Segundo o advogado Singapore-based Ryan Lin, a Suíça atrai clientes europeus e globais, enquanto Singapura foca na origem asiática. O diretor de investimentos Till Christian Budelmann aponta que a Suíça oferece maior distância geopolítica.

Para Budelmann, Singapura favorece o crescimento asiático, mas a Suíça continua como principal porto de ancoragem para preservação de capital. Ele cita vantagem de reduzir exposição a focos geopolíticos.

Boom imobiliário perde fôlego

O conflito também ameaça o apelo de longo prazo de Dubai para expatriados. O boom imobiliário que impulsionou o mercado de alto padrão freou-se diante da instabilidade. Em março, as transações residenciais caíram quase 20% frente a fevereiro.

A Bloomberg informou valores totais de transações próximas de 10,1 bilhões de dólares em março. Projeções do Citi Research e da Knight Frank apontam correção de preços entre 7% e 15% no setor.

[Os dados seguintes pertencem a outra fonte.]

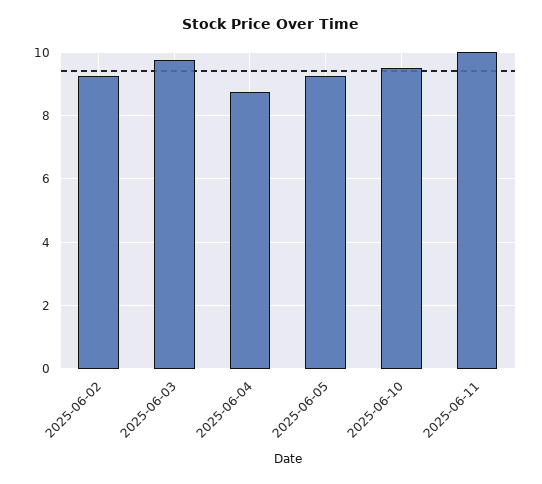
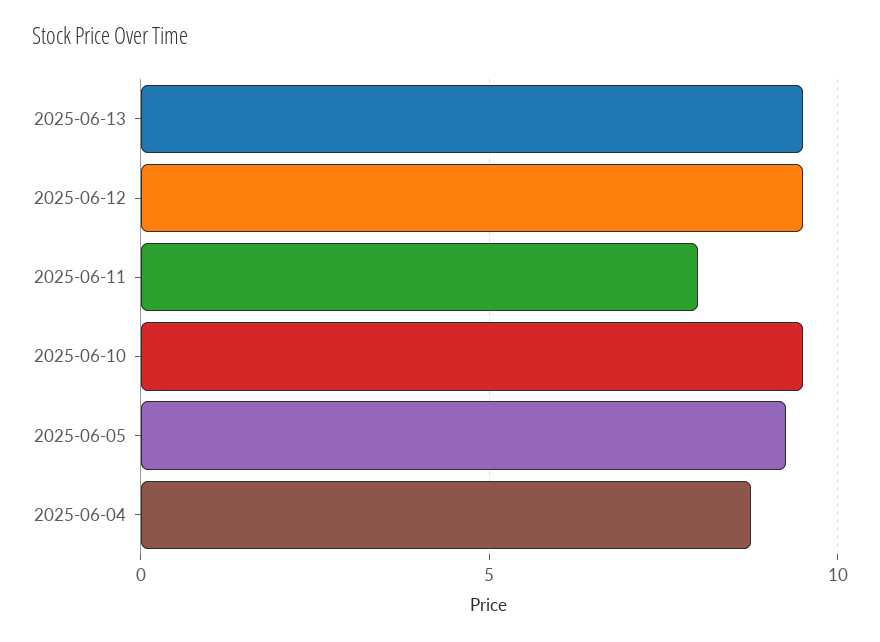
2025-06-02: 9.2 -> none
2025-06-03: 9.8 -> none
2025-06-11: 10 -> 8
2025-06-13: none -> 9.5
2025-06-12: none -> 9.5

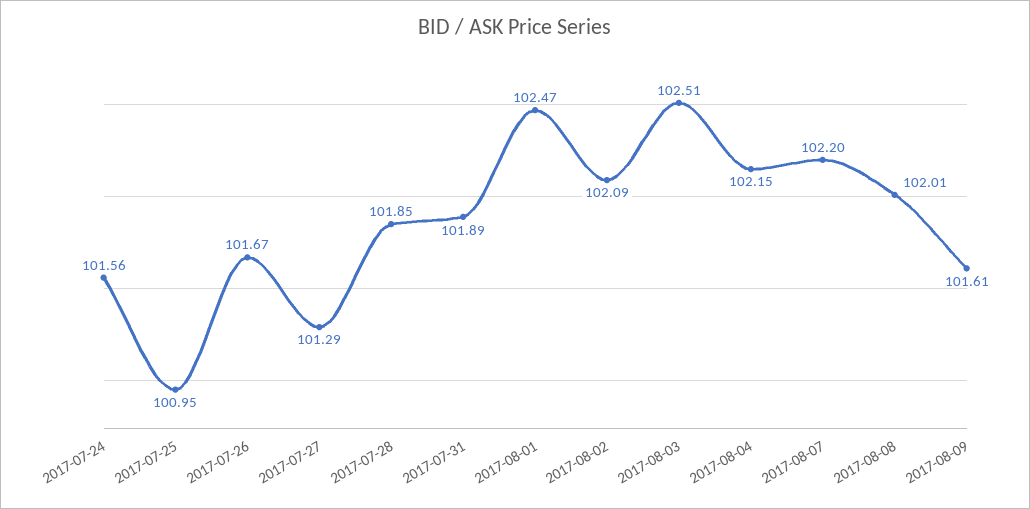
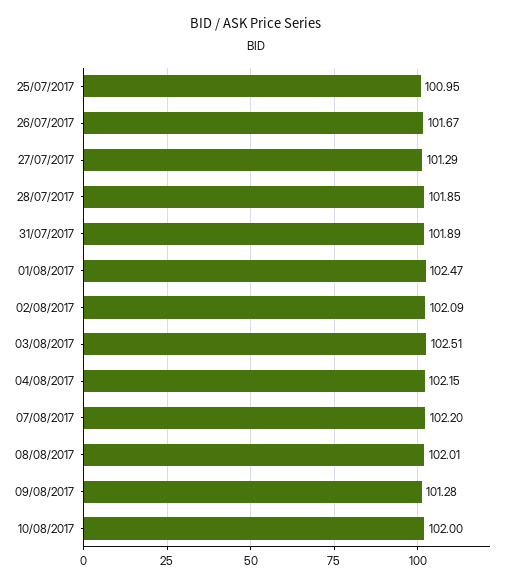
2017-07-24: 101.56 -> none
2017-08-09: 101.61 -> 101.28
10/08/2017: none -> 102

Apesar da turbulência, a maior parte dos clientes de alta renda não abandona Dubai, mas diversifica. O conceito de hibridismo estratégico descreve a manutenção de operações locais com deslocamento de riqueza para Singapura ou Suíça.

Boom econômico em pausa

Antes do conflito, a economia de Dubai crescia. Nos primeiros nove meses de 2025, o PIB avançou cerca de 4,7%. Em 2024, houve recorde de 9.800 milionários transferindo residência para Dubai, levando aproximadamente 63 bilhões de dólares de nova riqueza.

O emirado mantém políticas de baixo imposto: pessoa física sem imposto de renda, raras tributação de ganhos de capital e de herança, além de 9% de imposto corporativo sobre lucros acima de patamar. Zonas de livre comércio usufruem de isenção de imposto sobre renda qualificada.

Popular por bons motivos

Dubai emergiu há décadas como centro global de inovação e engenharia, abrigando o Burj Khalifa e projetos ambiciosos como expansões aeroportuárias e planos para infraestrutura de lazer. Governante Mohammed bin Rashid al-Maktoum divulgou metas para ampliar o hub de aviação e dobrar o tamanho da economia até 2033.

Novos projetos incluem a passarela climatizada The Loop, o maior sistema de recifes artificiais e um hotel em formato lunar. Analistas destacam a resiliência da cidade caso o cessar-fogo permaneça estável e a confiança se recupere rapidamente.